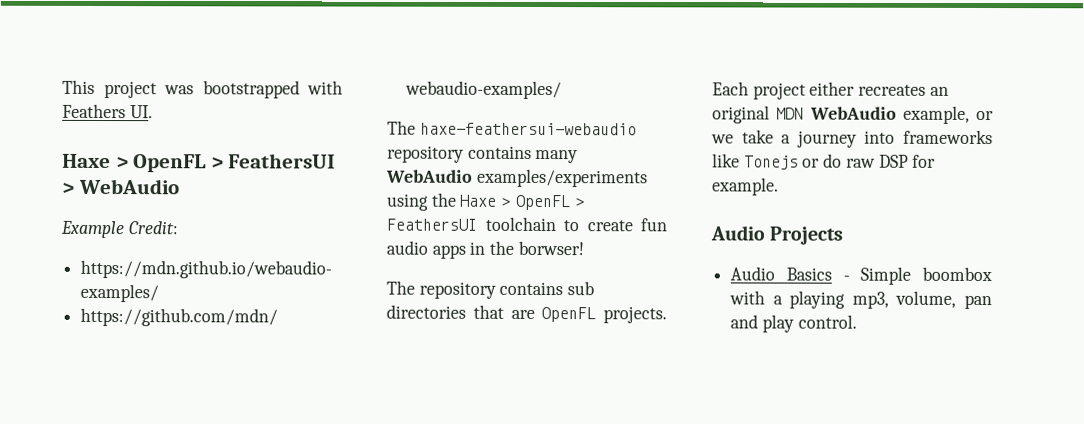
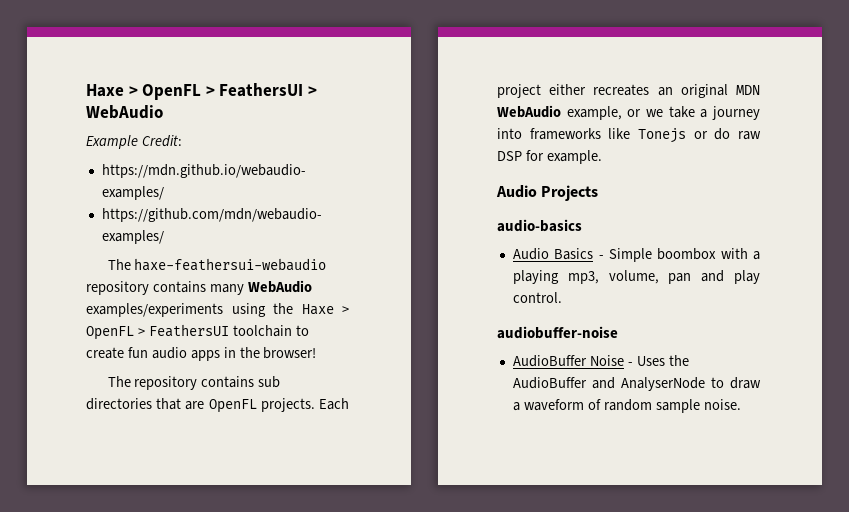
[62,79,343,99] [62,103,153,119] This project was bootstrapped with Feathers UI. // -> (86, 90) none
[517,240,584,256] borwser! -> [263,347,317,359] browser!
(844, 235) none -> [497,219,582,232] // audio-basics
(857, 321) none -> [497,326,618,339] [512,355,689,367] [512,377,761,391] [512,399,741,413] // audiobuffer-noise // AudioBuffer Noise - Uses the AudioBuffer and AnalyserNode to draw a waveform of random sample noise.

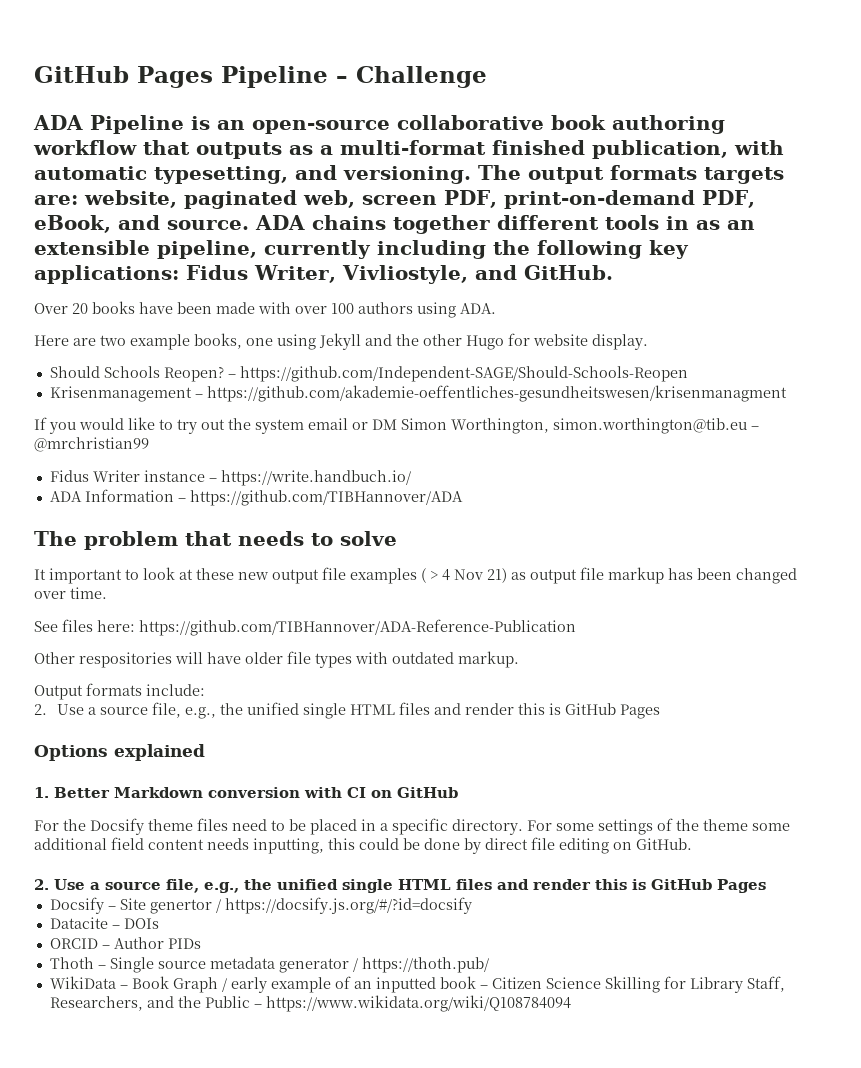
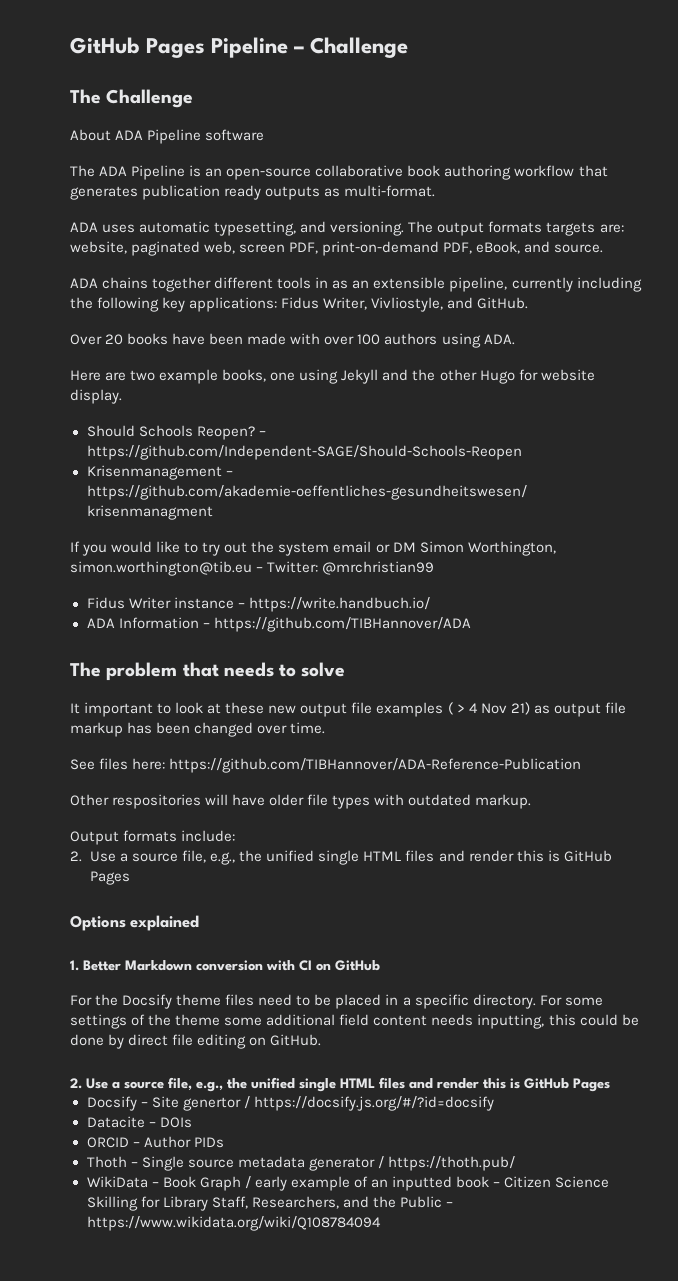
(487, 77) none -> [70,89,194,108] [70,129,265,144] [70,165,95,177] The Challenge // About ADA Pipeline software // The
[196,140,784,159] outputs as a multi-format finished publication, with -> [70,185,436,200] [70,222,136,233] generates publication ready outputs as multi-format. // ADA uses
(249, 225) none -> (604, 248) //
(759, 428) none -> [267,561,319,573] Twitter:

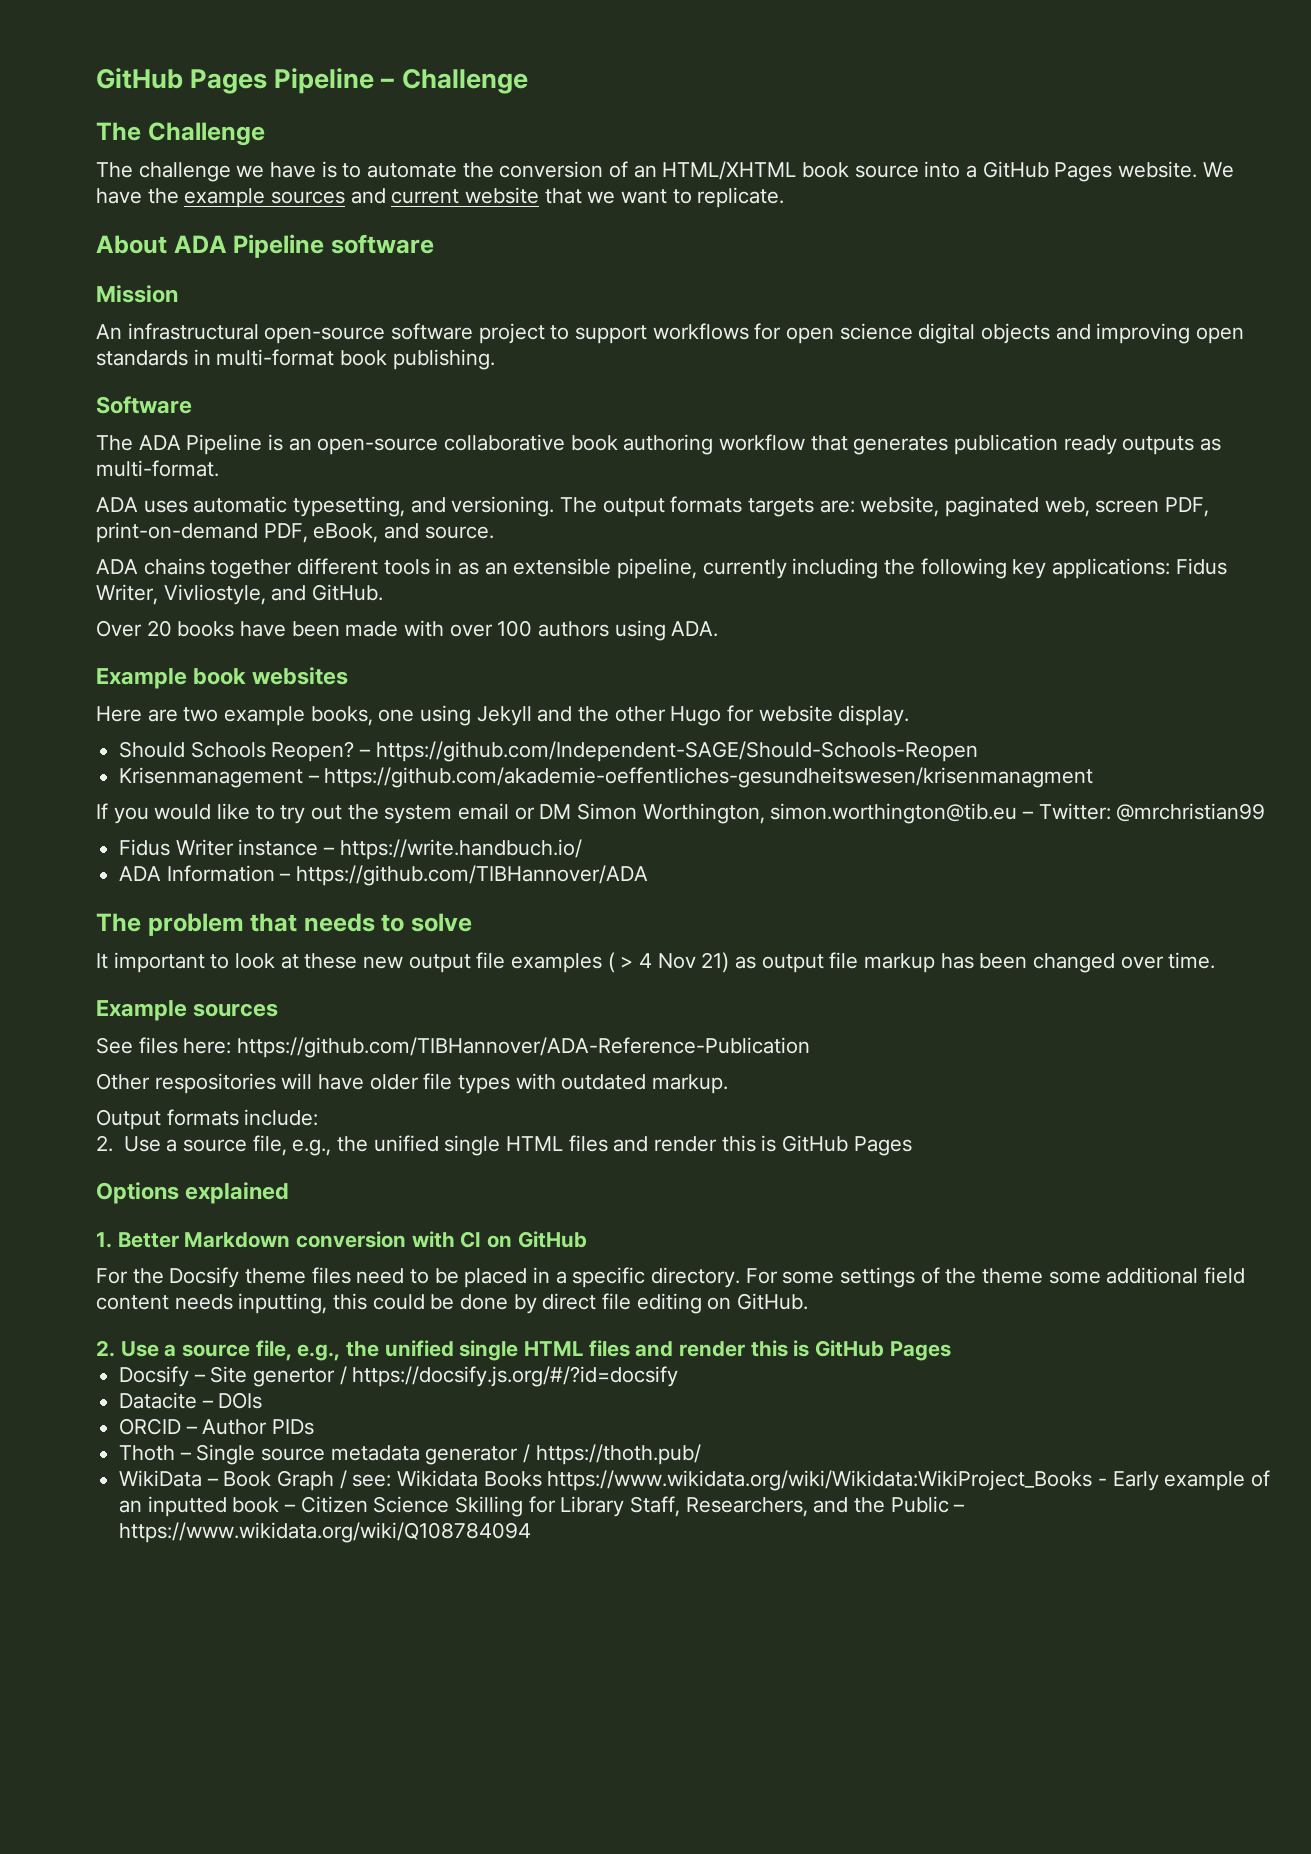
[70,129,265,144] About ADA Pipeline software -> [96,161,1234,182] [96,187,785,208] [96,234,434,258] [96,285,178,303] [96,323,1245,344] [96,349,495,370] [96,396,192,414] The challenge we have is to automate the conversion of an HTML/XHTML book source into a GitHub Pages website. We have the example sources and current website that we want to replicate. // About ADA Pipeline software // Mission // An infrastructural open-source software project to support workflows for open science digital objects and improving open standards in multi-format book publishing. // Software
(515, 339) none -> [96,667,349,689] // Example book websites
(326, 728) none -> [96,1000,279,1021] // Example sources
[254,1176,287,1191] early -> [352,1470,1159,1491] see: Wikidata Books https://www.wikidata.org/wiki/Wikidata:WikiProject_Books - Early

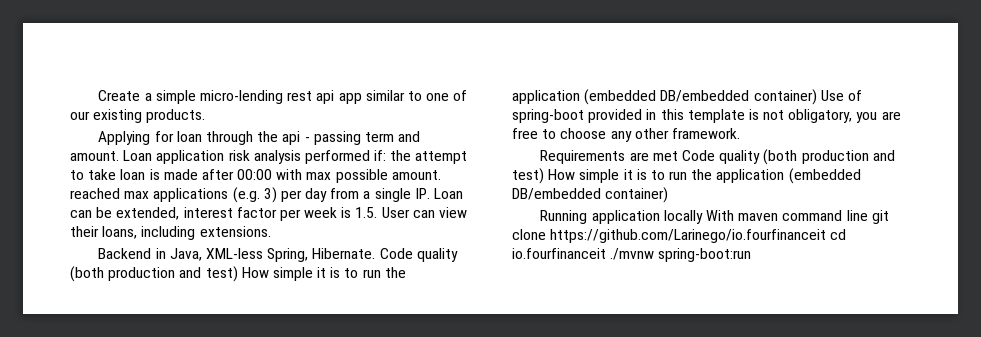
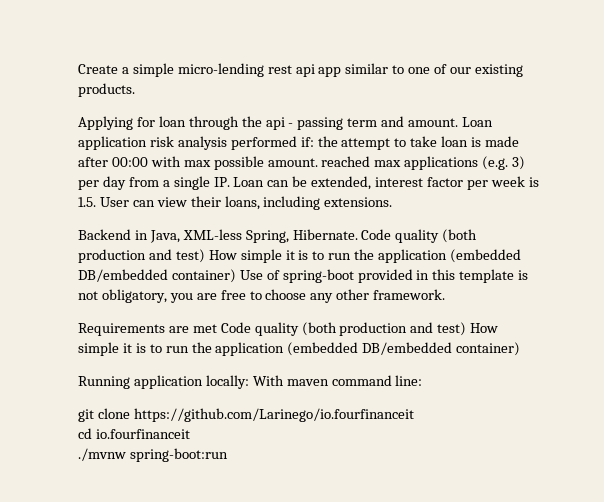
[663,210,703,224] locally -> [205,375,249,389] locally:
[846,210,868,221] line -> [395,375,423,386] line: //
(827, 236) none -> (414, 415) //
(606, 253) none -> (190, 434) //

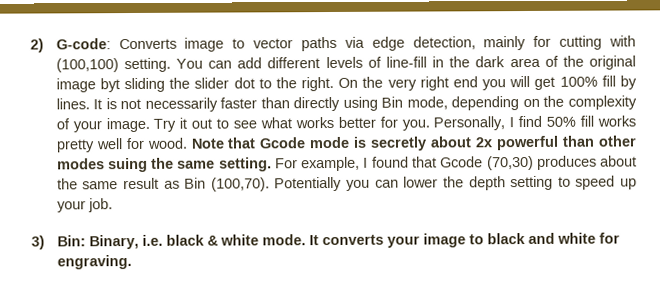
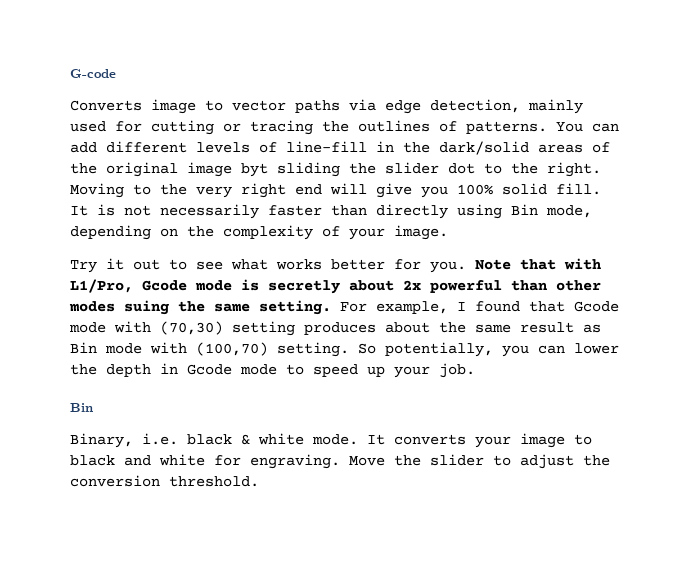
[30,38,111,53] 2) G-code: -> [70,69,116,78] G-code //
(527, 43) none -> [70,121,106,132] used
[609,35,636,47] [55,57,171,73] with (100,100) setting. -> [223,120,547,135] or tracing the outlines of patterns.
[475,56,541,68] dark area -> [439,141,583,155] dark/solid areas
[338,77,359,88] On -> [70,183,151,198] Moving to
[482,75,637,91] [55,98,90,110] you will get 100% fill by lines. -> [330,183,601,198] will give you 100% solid fill.
(150, 125) none -> (448, 232) //
[433,115,636,131] [55,137,257,153] Personally, I find 50% fill works pretty well for wood. Note that -> [475,258,601,270] [70,279,133,293] Note that with L1/Pro,
[486,155,534,171] (70,30) -> [69,321,295,336] mode with (70,30) setting
[210,176,343,192] (100,70). Potentially -> [105,342,493,357] mode with (100,70) setting. So potentially,
[510,175,554,191] setting -> [160,363,277,375] in Gcode mode
[31,235,86,250] 3) Bin: -> [70,403,93,412] Bin //
(132, 262) none -> [349,454,610,469] [70,475,259,487] Move the slider to adjust the conversion threshold.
- - -
TASK PROMPT: Would you mind repeating the records above exactly, without the pictures?

WORKED SOLUTION:
[62,79,343,99] [62,103,153,119] This project was bootstrapped with Feathers UI. // -> (86, 90) none
[517,240,584,256] borwser! -> [263,347,317,359] browser!
(844, 235) none -> [497,219,582,232] // audio-basics
(857, 321) none -> [497,326,618,339] [512,355,689,367] [512,377,761,391] [512,399,741,413] // audiobuffer-noise // AudioBuffer Noise - Uses the AudioBuffer and AnalyserNode to draw a waveform of random sample noise.

(487, 77) none -> [70,89,194,108] [70,129,265,144] [70,165,95,177] The Challenge // About ADA Pipeline software // The
[196,140,784,159] outputs as a multi-format finished publication, with -> [70,185,436,200] [70,222,136,233] generates publication ready outputs as multi-format. // ADA uses
(249, 225) none -> (604, 248) //
(759, 428) none -> [267,561,319,573] Twitter:

[70,129,265,144] About ADA Pipeline software -> [96,161,1234,182] [96,187,785,208] [96,234,434,258] [96,285,178,303] [96,323,1245,344] [96,349,495,370] [96,396,192,414] The challenge we have is to automate the conversion of an HTML/XHTML book source into a GitHub Pages website. We have the example sources and current website that we want to replicate. // About ADA Pipeline software // Mission // An infrastructural open-source software project to support workflows for open science digital objects and improving open standards in multi-format book publishing. // Software
(515, 339) none -> [96,667,349,689] // Example book websites
(326, 728) none -> [96,1000,279,1021] // Example sources
[254,1176,287,1191] early -> [352,1470,1159,1491] see: Wikidata Books https://www.wikidata.org/wiki/Wikidata:WikiProject_Books - Early

[663,210,703,224] locally -> [205,375,249,389] locally:
[846,210,868,221] line -> [395,375,423,386] line: //
(827, 236) none -> (414, 415) //
(606, 253) none -> (190, 434) //

[30,38,111,53] 2) G-code: -> [70,69,116,78] G-code //
(527, 43) none -> [70,121,106,132] used
[609,35,636,47] [55,57,171,73] with (100,100) setting. -> [223,120,547,135] or tracing the outlines of patterns.
[475,56,541,68] dark area -> [439,141,583,155] dark/solid areas
[338,77,359,88] On -> [70,183,151,198] Moving to
[482,75,637,91] [55,98,90,110] you will get 100% fill by lines. -> [330,183,601,198] will give you 100% solid fill.
(150, 125) none -> (448, 232) //
[433,115,636,131] [55,137,257,153] Personally, I find 50% fill works pretty well for wood. Note that -> [475,258,601,270] [70,279,133,293] Note that with L1/Pro,
[486,155,534,171] (70,30) -> [69,321,295,336] mode with (70,30) setting
[210,176,343,192] (100,70). Potentially -> [105,342,493,357] mode with (100,70) setting. So potentially,
[510,175,554,191] setting -> [160,363,277,375] in Gcode mode
[31,235,86,250] 3) Bin: -> [70,403,93,412] Bin //
(132, 262) none -> [349,454,610,469] [70,475,259,487] Move the slider to adjust the conversion threshold.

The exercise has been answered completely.